We are trying to cool a falcon motor, and don’t want to constantly blow air into it as out compressor would then never turn off and we would never be able to store pressure before the match. We are wondering if we can essentially suck air through the motor to cool it and then send that air into the compressor to then go to the rest of the robot. IF this isn’t advised, then we will probably just switch to using a solenoid to send air when the motor gets over a certain temp.

The intended use case is to plumb the exhaust port from your manifold into your motors. This way, air is pushed through whenever you actuate a pneumatic device.

I would go with the solenoid option. I’m not sure there are any compressors with an intake you could even hook up to, but even if there was you 1) don’t want to run pre-heated air into your compressor as that will make your compressor run even hotter which is bad for the lifespan of the compressor, and 2) you will have much less flow on the intake vs using air compressed to 60 psi. You may be able to plumb the exhaust of your cylinder control solenoids to vent through your falcons to save some air that way.


So we do have a compressor that has an intake. I believe it is the viair 92c. Are you saying the air would be preheated cause it goes through the motor ? because if it is constantly getting room temp air into the motor, will it even get hot? We are going to do some tests tomorrow.
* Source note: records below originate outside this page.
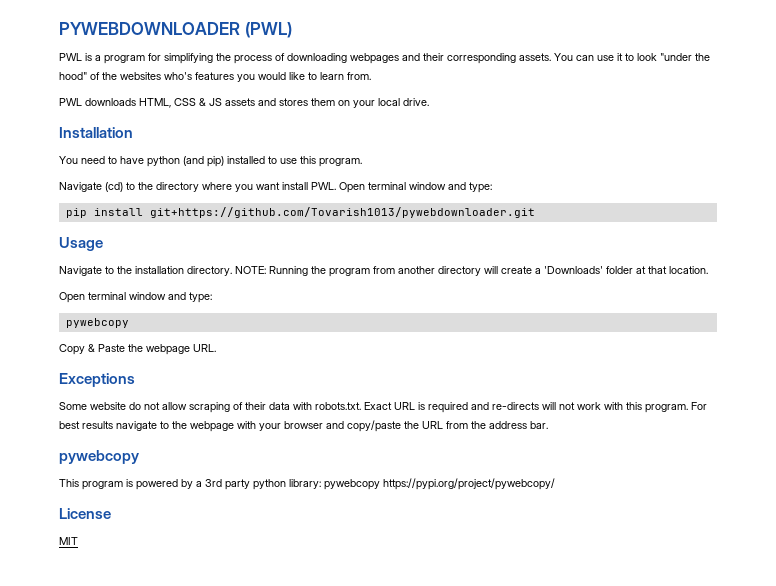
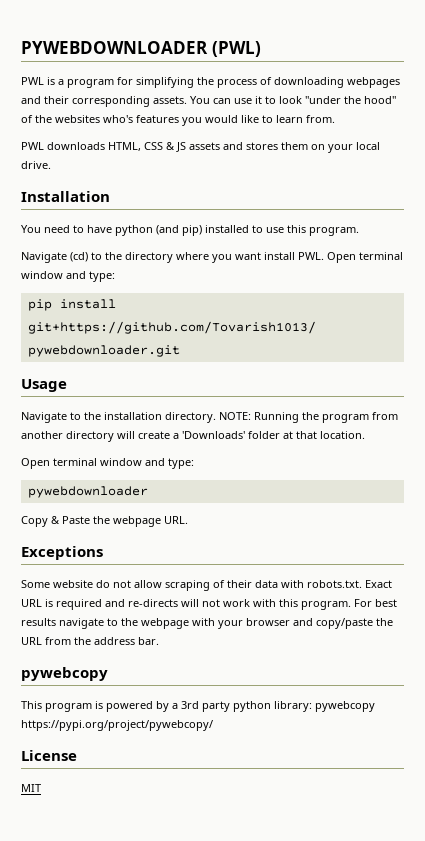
[65,318,129,328] pywebcopy -> [27,486,148,498] pywebdownloader

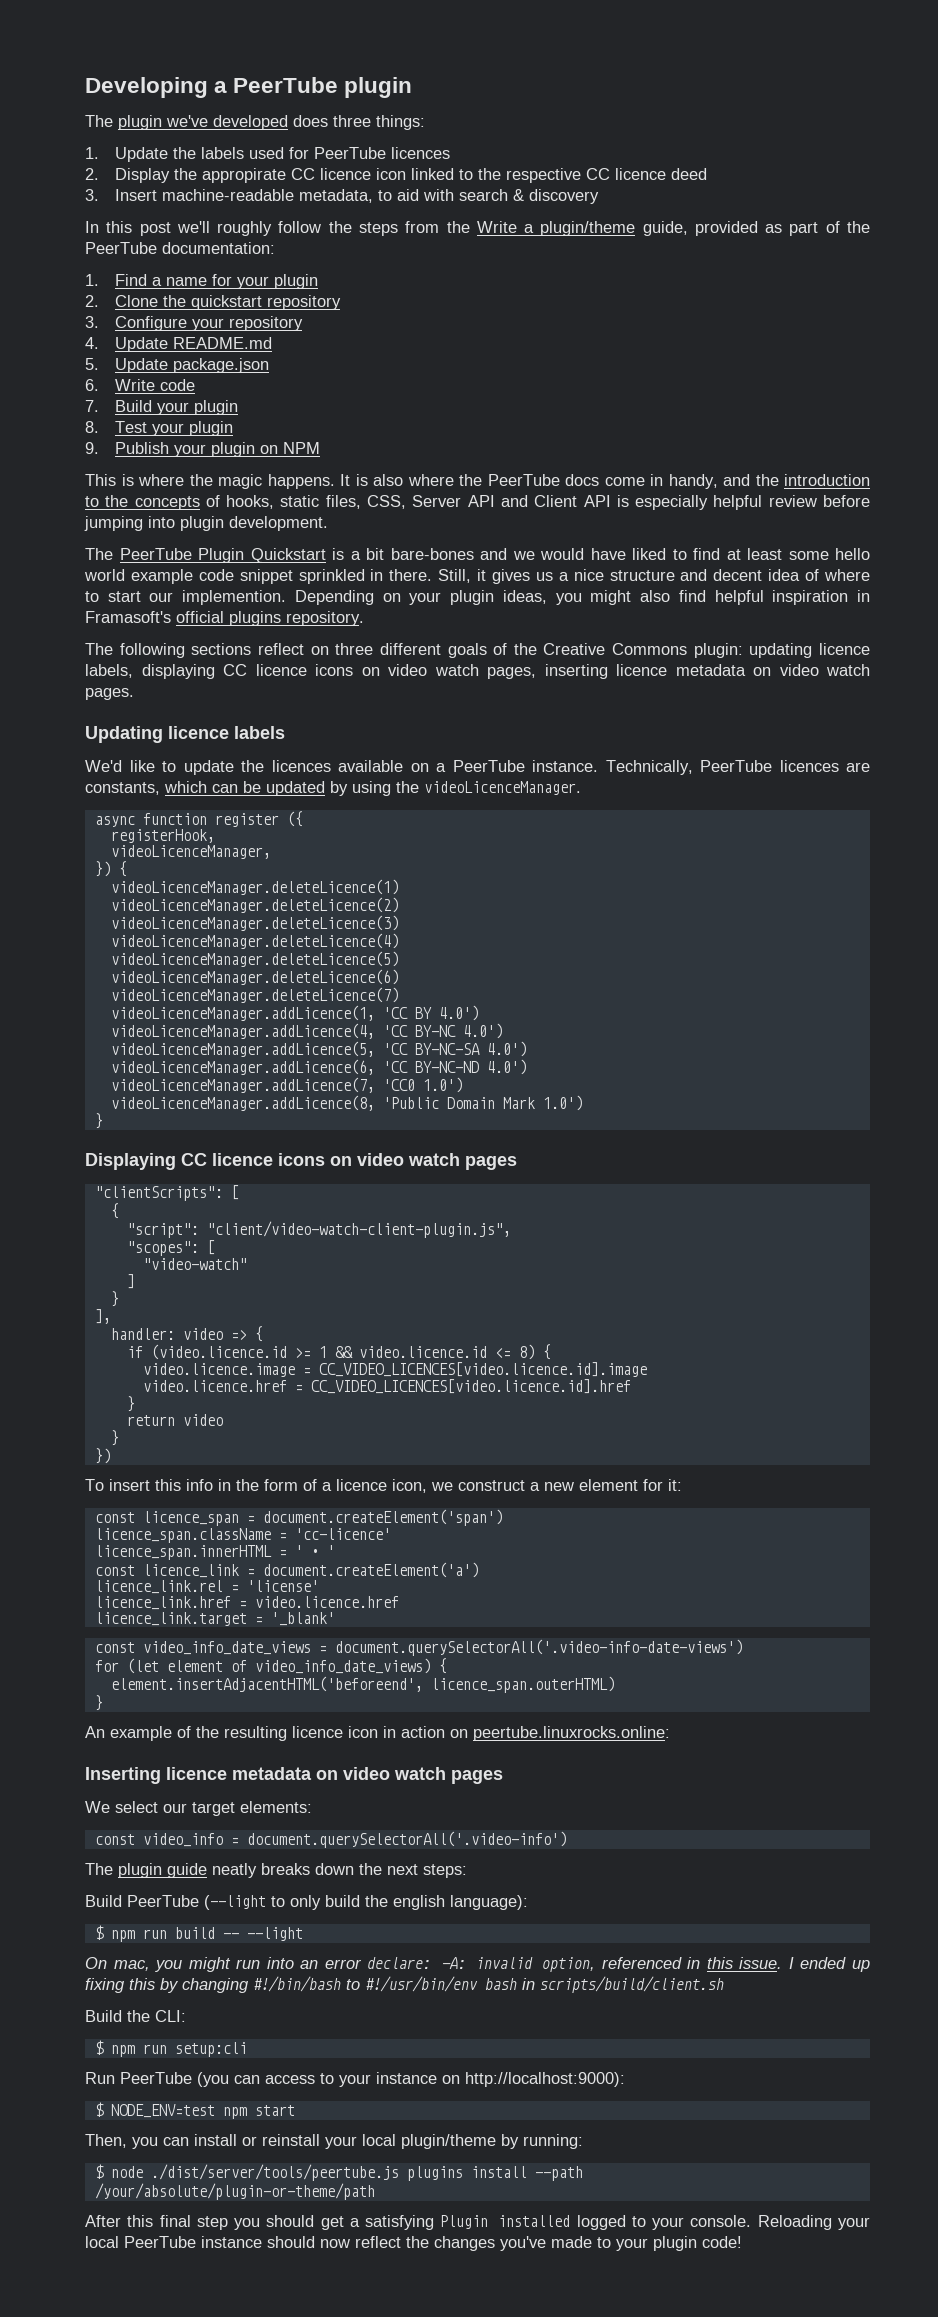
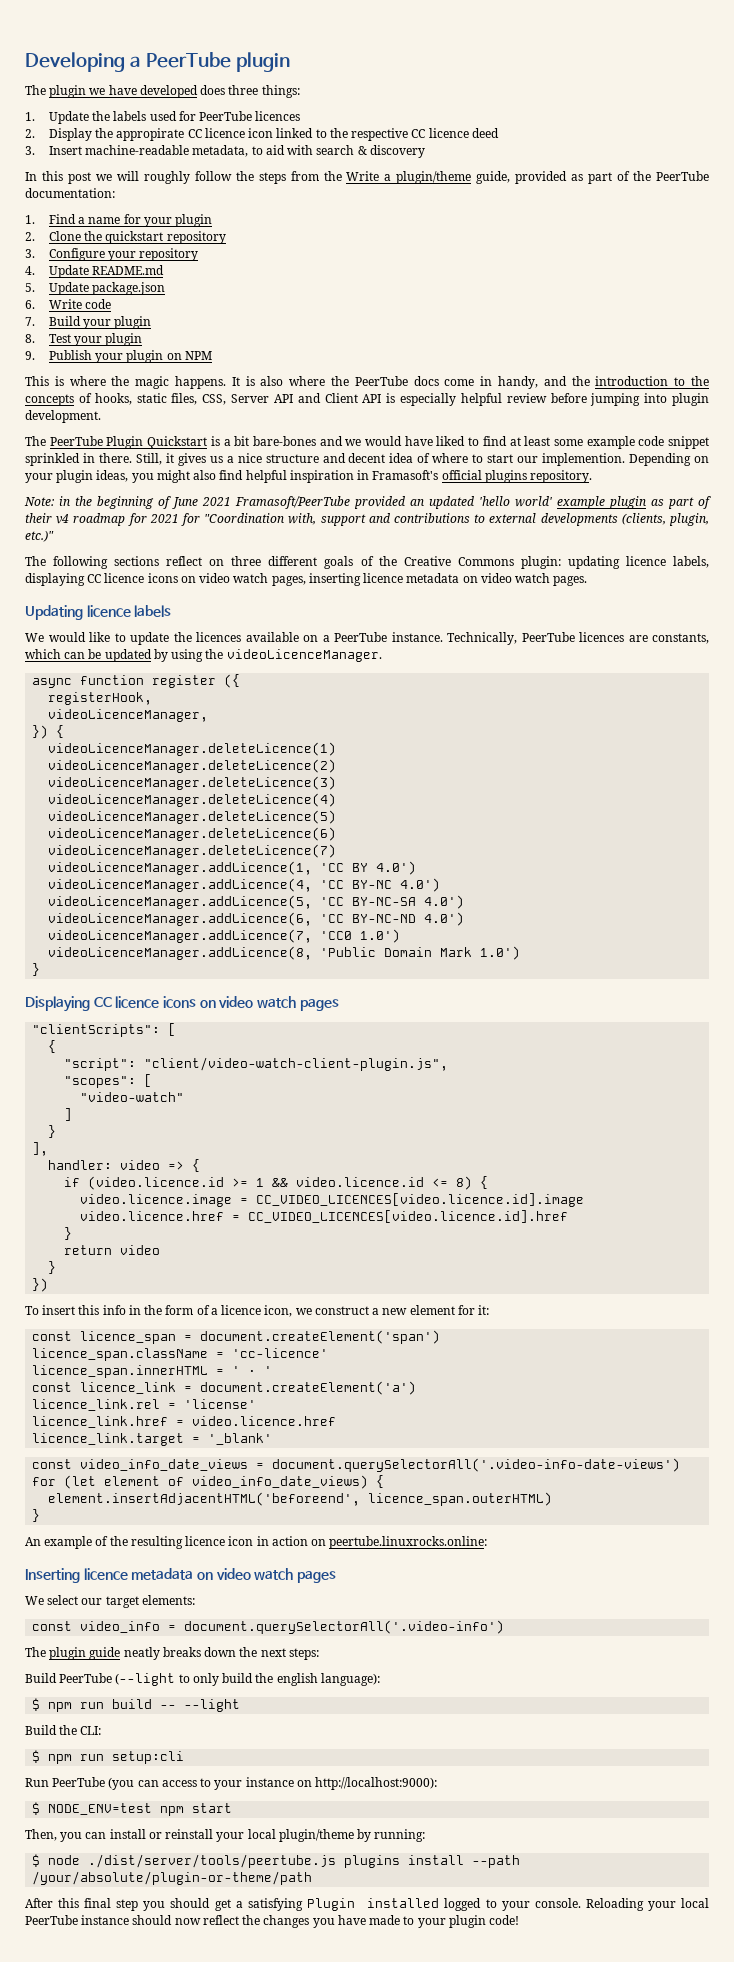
[166,115,208,127] we've -> [89,85,137,95] we have
[176,221,210,233] we'll -> [95,171,139,181] we will
[835,548,870,560] [84,569,125,581] hello world -> (583, 442) none
(364, 618) none -> [24,496,711,509] [25,513,709,526] [25,530,54,542] // Note: in the beginning of June 2021 Framasoft/PeerTube provided an updated 'hello world' example plugin as part of their v4 roadmap for 2021 for "Coordination with, support and contributions to external developments (clients, plugin, etc.)"
[85,760,122,772] We'd -> [25,632,86,642] We would
[85,1957,870,1972] [85,1976,724,1993] // On mac, you might run into an error declare: -A: invalid option, referenced in this issue. I ended up fixing this by changing #!/bin/bash to #!/usr/bin/env bash in scripts/build/client.sh -> (241, 1705) none
[500,2236,546,2251] you've -> [312,1915,366,1928] you have

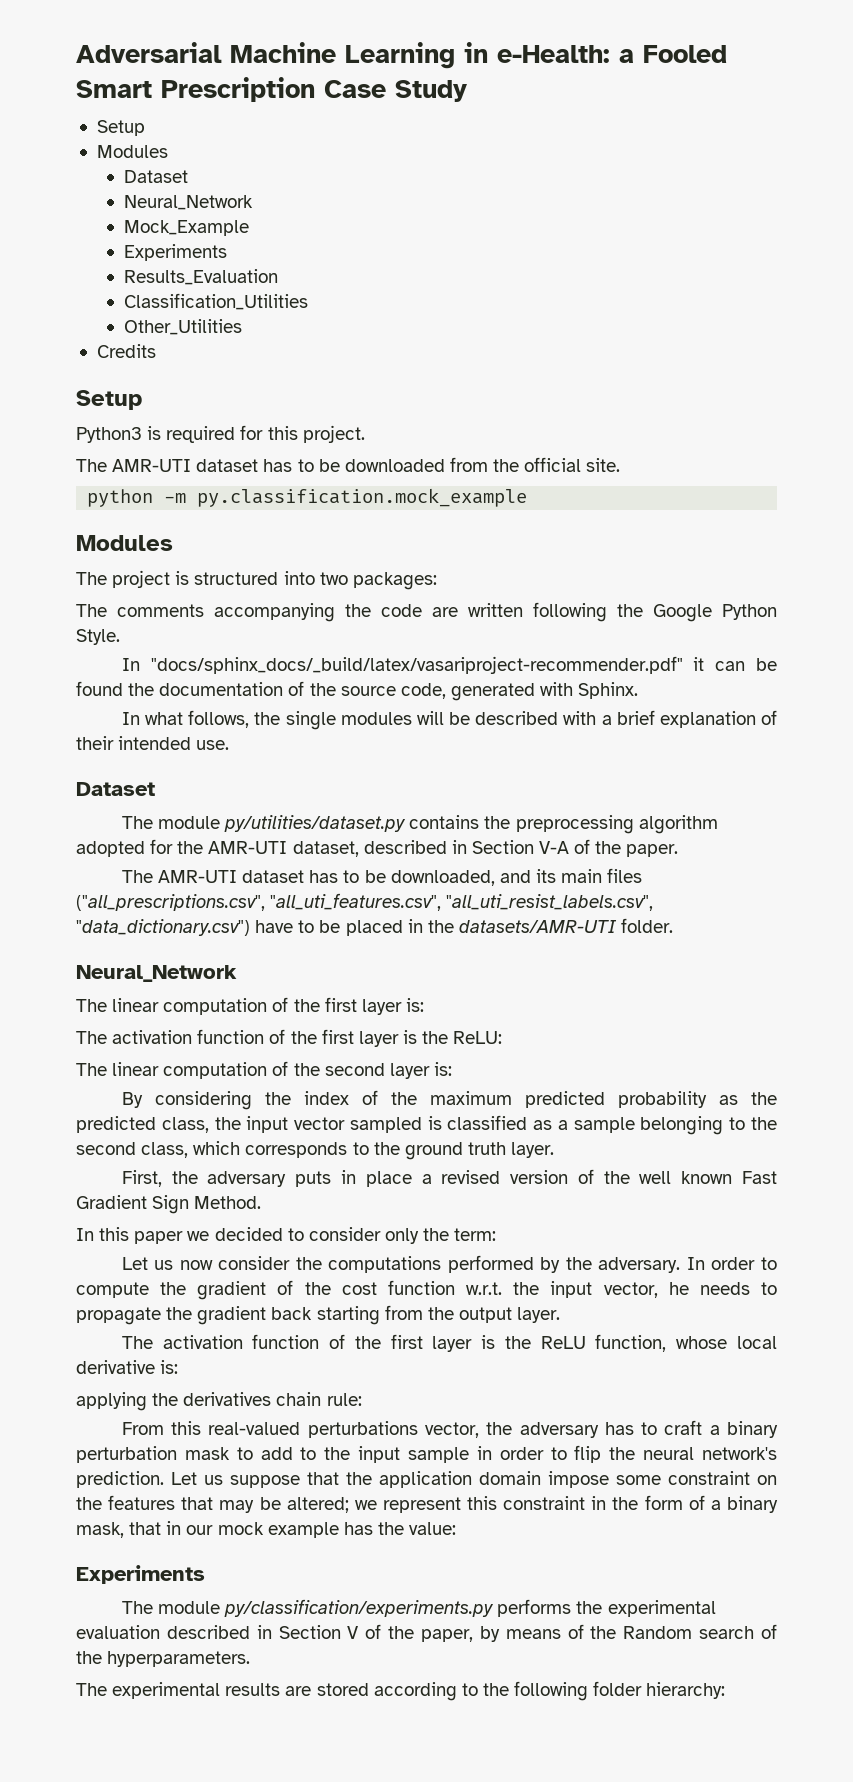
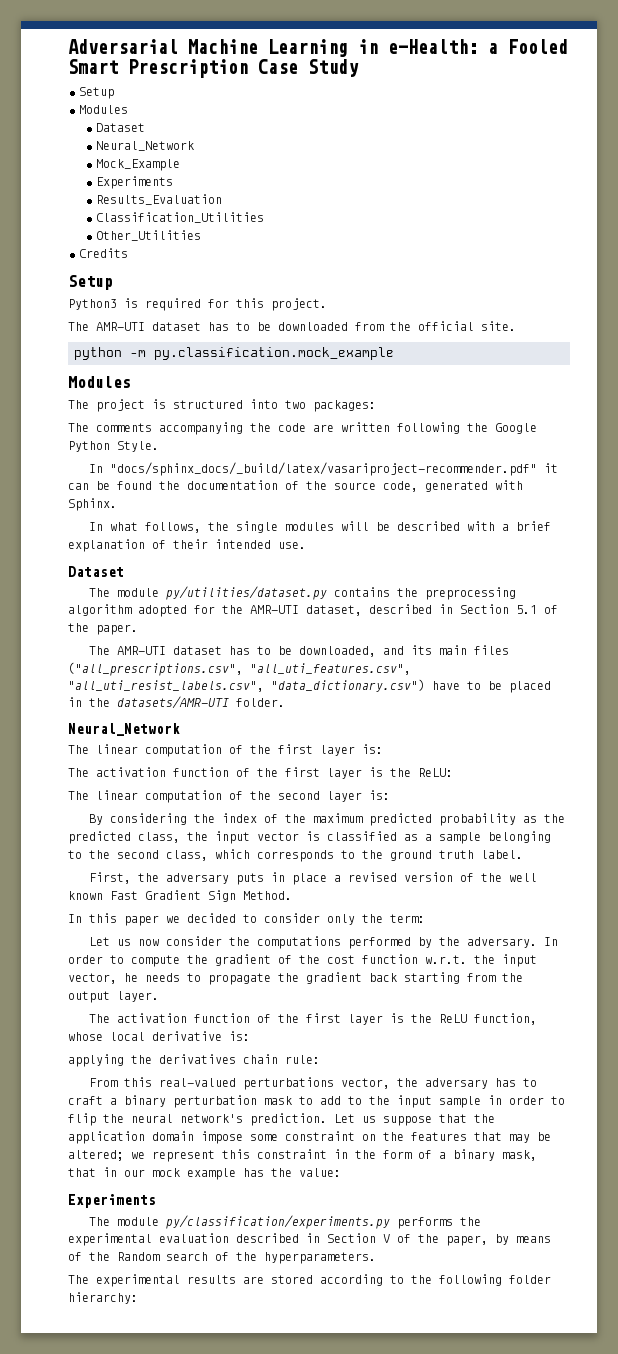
[539,841,570,854] V-A -> [516,605,537,614] 5.1
[349,1117,422,1133] sampled -> (299, 836) none
[511,1142,555,1158] layer. -> [481,850,523,859] label.

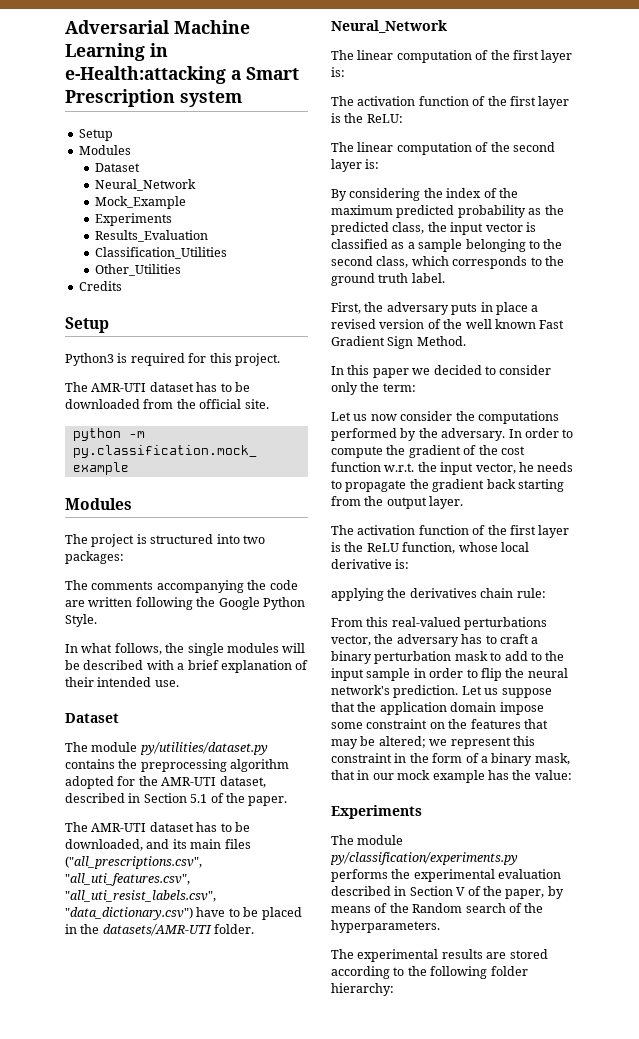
[388,39,568,54] [68,59,359,78] e-Health: a Fooled Smart Prescription Case Study -> [65,66,299,84] [65,89,242,107] e-Health:attacking a Smart Prescription system
[88,462,558,476] [68,480,523,492] [68,498,117,511] // In "docs/sphinx_docs/_build/latex/vasariproject-recommender.pdf" it can be found the documentation of the source code, generated with Sphinx. -> (97, 620) none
Yes, that’s what Zach’s saying, at least to my understanding. The motor would still get hot as the compressor isn’t constantly running. Also, even if the motor didn’t get hot, it would still be adding heat to the air that went through the motor, making the compressor hotter. Room temp air heated, even a little, by a motor will be hotter than room temp air not heated. Those compressors do get very hot already.


Yup, basically what Eliot said. Even if you had enough cooling to keep the motor at room temperature, that means the heat is going into the air instead, and then into your compressor. And you will not have enough flow from that compressor to keep even one motor under moderate use at room temperature.
Some napkin math: Consider a moderate use Falcon pulling 20A @ 12V. According to the published data, this motor would be running about 5900 RPM with 0.34 NM of torque. That is 240 W input power and 210 W output power, so you need to remove the remaining 30W of heat to maintain a given temperature. If you want to keep the temperature at 44 C at a room temp of 20 C, regular air with a heat capacity of 700 J per kg per degree C and a max flow rate of 1.03 CFM can only remove about 9 W in the best case. And almost all of the assumptions made here work against you, lowering the amount of heat removed: the flow rate decreases as the compressor builds pressure, the extra restriction on the input flow will further decrease flow rate, the compressor is only rated for a 9% duty cycle and regardless will not be running at all times, and it is unlikely the air will actually achieve the full temperature delta in the short time it is in contact with the motor.